[The problem] Begin at the top of the listing below. Write each line out exactly, ending with the line that holds "shipping: 38.90 -> 8.83".

───── Given data

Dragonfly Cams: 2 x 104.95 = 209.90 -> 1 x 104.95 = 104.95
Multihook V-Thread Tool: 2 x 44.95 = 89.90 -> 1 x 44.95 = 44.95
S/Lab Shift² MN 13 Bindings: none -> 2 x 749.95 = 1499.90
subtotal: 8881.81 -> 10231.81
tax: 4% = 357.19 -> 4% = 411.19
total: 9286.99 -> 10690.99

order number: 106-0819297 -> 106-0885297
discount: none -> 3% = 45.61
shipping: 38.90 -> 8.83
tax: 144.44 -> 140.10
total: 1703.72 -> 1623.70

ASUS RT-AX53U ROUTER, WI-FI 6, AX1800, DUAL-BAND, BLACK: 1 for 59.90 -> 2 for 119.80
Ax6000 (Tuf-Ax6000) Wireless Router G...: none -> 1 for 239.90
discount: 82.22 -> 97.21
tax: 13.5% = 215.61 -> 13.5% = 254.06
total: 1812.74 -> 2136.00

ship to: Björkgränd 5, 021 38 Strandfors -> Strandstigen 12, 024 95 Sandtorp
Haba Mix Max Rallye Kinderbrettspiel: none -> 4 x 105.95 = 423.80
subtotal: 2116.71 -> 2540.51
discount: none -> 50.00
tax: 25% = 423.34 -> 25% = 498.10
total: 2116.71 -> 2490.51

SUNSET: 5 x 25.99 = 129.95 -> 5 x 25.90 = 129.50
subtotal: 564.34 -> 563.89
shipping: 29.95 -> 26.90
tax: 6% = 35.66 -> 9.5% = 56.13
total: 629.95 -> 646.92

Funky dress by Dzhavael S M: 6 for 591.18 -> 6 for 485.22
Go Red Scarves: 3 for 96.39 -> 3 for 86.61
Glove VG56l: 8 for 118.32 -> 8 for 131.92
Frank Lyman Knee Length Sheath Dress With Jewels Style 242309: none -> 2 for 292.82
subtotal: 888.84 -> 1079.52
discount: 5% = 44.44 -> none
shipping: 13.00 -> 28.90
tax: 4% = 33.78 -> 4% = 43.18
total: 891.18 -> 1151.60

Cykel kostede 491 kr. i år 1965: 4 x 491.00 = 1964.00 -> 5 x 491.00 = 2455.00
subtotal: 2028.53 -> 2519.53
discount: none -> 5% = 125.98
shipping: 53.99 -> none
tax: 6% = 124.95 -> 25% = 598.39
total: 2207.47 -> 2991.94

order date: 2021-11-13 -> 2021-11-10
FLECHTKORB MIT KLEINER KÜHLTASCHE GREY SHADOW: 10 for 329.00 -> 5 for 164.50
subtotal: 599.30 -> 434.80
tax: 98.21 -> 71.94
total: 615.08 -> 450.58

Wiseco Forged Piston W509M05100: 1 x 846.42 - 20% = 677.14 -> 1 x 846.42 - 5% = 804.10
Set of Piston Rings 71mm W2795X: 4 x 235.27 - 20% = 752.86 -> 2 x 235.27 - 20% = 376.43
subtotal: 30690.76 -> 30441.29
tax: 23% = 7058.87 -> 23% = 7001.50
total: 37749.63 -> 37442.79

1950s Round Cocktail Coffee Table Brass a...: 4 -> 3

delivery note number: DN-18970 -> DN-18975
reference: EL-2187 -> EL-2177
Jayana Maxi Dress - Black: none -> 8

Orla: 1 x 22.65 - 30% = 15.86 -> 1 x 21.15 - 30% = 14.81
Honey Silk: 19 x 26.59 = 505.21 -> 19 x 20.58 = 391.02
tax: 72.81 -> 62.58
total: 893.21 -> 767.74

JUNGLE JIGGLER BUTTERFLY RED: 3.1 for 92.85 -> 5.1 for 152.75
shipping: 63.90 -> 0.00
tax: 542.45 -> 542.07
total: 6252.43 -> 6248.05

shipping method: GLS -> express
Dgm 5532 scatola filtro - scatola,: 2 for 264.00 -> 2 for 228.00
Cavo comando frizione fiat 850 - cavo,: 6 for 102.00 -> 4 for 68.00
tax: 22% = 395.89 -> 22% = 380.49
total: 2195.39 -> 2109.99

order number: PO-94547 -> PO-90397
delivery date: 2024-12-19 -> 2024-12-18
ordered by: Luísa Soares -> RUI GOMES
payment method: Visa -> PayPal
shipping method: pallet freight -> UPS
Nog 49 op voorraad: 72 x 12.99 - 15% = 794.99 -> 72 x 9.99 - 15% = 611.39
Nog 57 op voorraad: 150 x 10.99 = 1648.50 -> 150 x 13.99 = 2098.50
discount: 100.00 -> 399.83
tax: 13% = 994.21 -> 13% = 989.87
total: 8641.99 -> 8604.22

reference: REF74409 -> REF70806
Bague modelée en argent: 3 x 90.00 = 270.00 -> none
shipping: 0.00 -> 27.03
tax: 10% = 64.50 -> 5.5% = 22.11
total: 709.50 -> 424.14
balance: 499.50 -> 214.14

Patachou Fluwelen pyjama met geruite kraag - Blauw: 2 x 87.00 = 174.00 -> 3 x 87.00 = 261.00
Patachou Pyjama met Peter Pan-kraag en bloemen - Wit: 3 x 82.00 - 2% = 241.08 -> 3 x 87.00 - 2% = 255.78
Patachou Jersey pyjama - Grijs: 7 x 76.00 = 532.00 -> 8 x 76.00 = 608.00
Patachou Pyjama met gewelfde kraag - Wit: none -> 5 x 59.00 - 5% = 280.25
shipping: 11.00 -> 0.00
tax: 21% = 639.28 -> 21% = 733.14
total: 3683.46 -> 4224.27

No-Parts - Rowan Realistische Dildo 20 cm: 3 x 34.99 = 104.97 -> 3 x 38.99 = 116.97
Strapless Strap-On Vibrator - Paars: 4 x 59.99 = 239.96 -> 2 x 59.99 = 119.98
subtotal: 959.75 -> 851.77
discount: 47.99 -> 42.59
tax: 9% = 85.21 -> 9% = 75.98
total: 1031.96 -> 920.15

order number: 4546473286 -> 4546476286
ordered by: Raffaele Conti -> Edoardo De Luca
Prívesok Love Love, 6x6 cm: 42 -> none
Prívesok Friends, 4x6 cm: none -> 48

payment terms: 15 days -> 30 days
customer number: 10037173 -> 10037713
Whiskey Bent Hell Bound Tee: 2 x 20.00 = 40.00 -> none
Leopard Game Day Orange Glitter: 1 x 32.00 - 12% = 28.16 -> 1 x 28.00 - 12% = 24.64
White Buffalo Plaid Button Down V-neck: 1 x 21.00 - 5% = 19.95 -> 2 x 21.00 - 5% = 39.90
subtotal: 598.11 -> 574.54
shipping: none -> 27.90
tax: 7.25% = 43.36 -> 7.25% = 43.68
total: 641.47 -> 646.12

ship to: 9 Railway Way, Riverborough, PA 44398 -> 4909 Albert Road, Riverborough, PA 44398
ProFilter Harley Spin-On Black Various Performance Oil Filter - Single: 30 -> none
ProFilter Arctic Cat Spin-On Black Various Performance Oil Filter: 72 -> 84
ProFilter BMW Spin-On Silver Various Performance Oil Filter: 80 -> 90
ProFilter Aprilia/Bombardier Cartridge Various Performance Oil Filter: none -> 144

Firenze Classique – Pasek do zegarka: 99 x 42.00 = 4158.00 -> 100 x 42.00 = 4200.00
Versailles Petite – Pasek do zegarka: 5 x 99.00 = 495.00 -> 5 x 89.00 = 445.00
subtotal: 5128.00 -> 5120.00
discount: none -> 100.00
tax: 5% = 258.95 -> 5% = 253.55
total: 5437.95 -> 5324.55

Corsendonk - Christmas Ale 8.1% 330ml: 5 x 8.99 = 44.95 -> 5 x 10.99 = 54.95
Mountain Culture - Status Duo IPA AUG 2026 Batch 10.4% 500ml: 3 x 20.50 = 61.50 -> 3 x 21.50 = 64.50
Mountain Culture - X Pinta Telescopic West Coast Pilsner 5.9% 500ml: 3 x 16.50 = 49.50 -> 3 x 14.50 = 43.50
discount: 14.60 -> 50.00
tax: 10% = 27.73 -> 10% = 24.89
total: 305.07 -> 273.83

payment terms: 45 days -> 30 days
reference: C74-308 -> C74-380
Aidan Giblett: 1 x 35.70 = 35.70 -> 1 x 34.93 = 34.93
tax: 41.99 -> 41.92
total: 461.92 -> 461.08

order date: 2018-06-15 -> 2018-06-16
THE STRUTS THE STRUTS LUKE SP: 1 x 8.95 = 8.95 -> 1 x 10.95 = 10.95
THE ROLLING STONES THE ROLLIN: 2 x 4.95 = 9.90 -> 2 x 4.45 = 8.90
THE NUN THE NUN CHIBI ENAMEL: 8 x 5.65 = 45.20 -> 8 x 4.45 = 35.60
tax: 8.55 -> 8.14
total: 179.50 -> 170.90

──────────

[Result of this task]
Dragonfly Cams: 2 x 104.95 = 209.90 -> 1 x 104.95 = 104.95
Multihook V-Thread Tool: 2 x 44.95 = 89.90 -> 1 x 44.95 = 44.95
S/Lab Shift² MN 13 Bindings: none -> 2 x 749.95 = 1499.90
subtotal: 8881.81 -> 10231.81
tax: 4% = 357.19 -> 4% = 411.19
total: 9286.99 -> 10690.99

order number: 106-0819297 -> 106-0885297
discount: none -> 3% = 45.61
shipping: 38.90 -> 8.83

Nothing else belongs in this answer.